Past exhibition
Wilhelm Sasnal: ENGINE
27. May – 01. October 2018
In 2018 the Kistefos museum presented a large-scale solo exhibition ENGINE by the Polish painter, draughtsman, and filmmaker Wilhelm Sasnal (b. 1972, based in Krakow). Part of a new wave of young positions from Poland that received wide acclaim in the early 2000s, today Sasnal is internationally recognized as one of the most important painterly positions of his generation. The exhibition at the Kistefos was his first solo presentation in Scandinavia.
The cinematically cropped paintings and drawings by Sasnal convey a direct, pop-art inspired graphical coolness, often reshuffling provoking visual material. Distilling daily impressions drawn from photographic source material, Sasnal’s motifs spans from family life, daily news and politics, LP-covers, historic atrocities such as holocaust, and cityscapes to the reworkings of iconic works from art history. As such Sasnal is creating an ongoing commentary on the negotiation between a battering global information flow and a punk-like insistence on intimacy and individual freedom when trying to make these visual impressions one’s own.
Pointing to this almost encyclopedic coverage of visual impressions, the exhibition at the Kistefos encompassed a rich catalog of paintings and works on paper selected from Sasnal’s early work till today. Deliberately removing himself from a classic idea of painting as a bohemian lifestyle, Sasnal has remarked that his treatment of artistic labor. In the former paper mill of Kistefos, Sasnal’s incessant recast of our image stream, having in periods produced up to a painting a day, is pulled forward.
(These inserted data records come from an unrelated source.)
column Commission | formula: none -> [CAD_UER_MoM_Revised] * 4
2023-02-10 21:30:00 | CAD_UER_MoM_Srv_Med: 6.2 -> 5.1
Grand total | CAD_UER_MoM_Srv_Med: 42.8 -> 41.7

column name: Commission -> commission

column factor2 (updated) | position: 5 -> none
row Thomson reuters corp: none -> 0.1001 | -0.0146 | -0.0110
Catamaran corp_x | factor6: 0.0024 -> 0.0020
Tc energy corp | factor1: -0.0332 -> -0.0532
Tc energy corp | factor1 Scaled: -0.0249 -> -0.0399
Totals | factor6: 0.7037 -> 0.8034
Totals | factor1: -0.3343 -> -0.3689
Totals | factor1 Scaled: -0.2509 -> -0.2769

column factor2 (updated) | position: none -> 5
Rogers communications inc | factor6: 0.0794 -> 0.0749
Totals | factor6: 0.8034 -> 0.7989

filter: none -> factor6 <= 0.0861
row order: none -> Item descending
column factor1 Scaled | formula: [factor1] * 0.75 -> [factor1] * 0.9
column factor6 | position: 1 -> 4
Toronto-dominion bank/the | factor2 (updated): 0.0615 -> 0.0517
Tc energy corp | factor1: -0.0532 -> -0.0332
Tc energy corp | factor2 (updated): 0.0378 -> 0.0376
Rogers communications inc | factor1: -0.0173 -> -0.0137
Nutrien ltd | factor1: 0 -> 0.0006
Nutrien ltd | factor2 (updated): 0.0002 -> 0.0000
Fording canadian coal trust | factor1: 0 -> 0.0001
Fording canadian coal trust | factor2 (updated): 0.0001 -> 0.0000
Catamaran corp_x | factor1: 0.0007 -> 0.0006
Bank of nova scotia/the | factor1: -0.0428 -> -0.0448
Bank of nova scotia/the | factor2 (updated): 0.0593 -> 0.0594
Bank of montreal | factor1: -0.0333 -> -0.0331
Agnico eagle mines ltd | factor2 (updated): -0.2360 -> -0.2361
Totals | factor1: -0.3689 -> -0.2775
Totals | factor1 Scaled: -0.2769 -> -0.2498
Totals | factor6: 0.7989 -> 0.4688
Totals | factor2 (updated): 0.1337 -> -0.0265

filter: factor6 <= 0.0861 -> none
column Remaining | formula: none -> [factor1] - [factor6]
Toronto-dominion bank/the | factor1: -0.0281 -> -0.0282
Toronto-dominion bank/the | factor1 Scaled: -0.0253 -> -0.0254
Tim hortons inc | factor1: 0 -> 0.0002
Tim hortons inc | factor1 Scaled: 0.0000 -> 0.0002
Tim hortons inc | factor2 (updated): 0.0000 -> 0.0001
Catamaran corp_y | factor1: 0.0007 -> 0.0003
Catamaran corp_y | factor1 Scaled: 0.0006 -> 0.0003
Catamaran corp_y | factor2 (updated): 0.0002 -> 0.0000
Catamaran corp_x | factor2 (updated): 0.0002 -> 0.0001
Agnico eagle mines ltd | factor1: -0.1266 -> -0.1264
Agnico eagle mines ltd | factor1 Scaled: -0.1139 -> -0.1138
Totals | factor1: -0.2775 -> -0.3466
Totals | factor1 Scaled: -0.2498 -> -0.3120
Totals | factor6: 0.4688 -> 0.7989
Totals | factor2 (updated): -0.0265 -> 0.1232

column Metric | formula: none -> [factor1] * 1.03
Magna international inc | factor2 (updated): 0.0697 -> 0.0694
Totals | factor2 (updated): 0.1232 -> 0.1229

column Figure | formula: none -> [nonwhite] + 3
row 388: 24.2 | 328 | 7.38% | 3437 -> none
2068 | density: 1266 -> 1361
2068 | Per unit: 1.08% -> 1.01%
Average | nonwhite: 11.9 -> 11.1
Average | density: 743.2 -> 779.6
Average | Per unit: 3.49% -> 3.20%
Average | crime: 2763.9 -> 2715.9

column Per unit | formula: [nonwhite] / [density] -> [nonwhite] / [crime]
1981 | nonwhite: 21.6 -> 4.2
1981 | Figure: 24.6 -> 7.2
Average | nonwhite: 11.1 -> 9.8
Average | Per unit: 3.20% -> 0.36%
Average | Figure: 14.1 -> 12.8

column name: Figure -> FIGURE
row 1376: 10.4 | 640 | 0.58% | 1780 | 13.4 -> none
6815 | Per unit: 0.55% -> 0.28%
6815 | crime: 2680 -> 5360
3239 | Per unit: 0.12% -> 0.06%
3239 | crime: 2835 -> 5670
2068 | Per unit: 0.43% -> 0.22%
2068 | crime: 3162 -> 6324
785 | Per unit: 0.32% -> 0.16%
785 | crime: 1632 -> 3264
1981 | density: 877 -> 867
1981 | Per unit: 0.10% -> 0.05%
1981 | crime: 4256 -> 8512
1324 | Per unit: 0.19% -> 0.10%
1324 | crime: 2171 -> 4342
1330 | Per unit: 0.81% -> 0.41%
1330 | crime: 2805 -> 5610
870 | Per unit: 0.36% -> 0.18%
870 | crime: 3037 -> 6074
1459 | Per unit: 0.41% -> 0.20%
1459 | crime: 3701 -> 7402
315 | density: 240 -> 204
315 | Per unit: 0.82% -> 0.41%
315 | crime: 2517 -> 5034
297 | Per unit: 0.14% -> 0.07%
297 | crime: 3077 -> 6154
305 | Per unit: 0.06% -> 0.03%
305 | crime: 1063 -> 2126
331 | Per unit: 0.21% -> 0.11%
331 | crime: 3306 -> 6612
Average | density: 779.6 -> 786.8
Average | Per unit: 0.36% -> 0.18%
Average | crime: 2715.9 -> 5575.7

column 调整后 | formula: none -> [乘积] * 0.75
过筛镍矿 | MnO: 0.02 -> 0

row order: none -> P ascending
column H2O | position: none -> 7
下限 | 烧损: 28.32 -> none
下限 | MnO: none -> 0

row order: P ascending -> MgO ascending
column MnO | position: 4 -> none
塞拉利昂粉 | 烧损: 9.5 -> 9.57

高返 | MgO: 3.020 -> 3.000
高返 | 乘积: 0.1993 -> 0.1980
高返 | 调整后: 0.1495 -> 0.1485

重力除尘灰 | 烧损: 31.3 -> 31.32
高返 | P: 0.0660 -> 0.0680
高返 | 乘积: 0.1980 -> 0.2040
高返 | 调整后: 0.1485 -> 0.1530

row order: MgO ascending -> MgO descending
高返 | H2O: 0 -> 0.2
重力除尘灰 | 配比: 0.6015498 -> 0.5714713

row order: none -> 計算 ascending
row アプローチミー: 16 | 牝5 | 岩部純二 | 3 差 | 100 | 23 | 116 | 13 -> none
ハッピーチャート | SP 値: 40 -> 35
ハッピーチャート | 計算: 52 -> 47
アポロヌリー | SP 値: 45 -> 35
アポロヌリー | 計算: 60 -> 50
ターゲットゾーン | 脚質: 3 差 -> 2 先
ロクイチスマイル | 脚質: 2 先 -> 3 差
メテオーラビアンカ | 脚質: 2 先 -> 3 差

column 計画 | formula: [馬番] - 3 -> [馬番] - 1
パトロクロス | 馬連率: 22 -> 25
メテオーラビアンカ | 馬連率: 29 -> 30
Borrowed from a black painting of abstracted industrial tubes from 2010, the title, ENGINE, shows to the rhythm and pace of Sasnal’s laborious production, always accompanied by music. For the first time opening up his personal archives, the exhibition includes many never previously displayed works, granting the audiences an exceptional peek into his ongoing production, Sasnal’s ENGINE. As if walking into the artist’s storage, at Kistefos audiences were invited to trace how Sasnal has repeatedly returned to the same motif over many years while three new, short 16mm-films by the artist, show parts of his studio process, the workings both before and after the painting.
The exhibition was accompanied by a publication, documenting Sasnal’s daily sketching process by reproducing one of his notebooks, complemented by texts by Rhea Dall and Kerstin Stakemeier.
The exhibition was curated by Rhea Dall.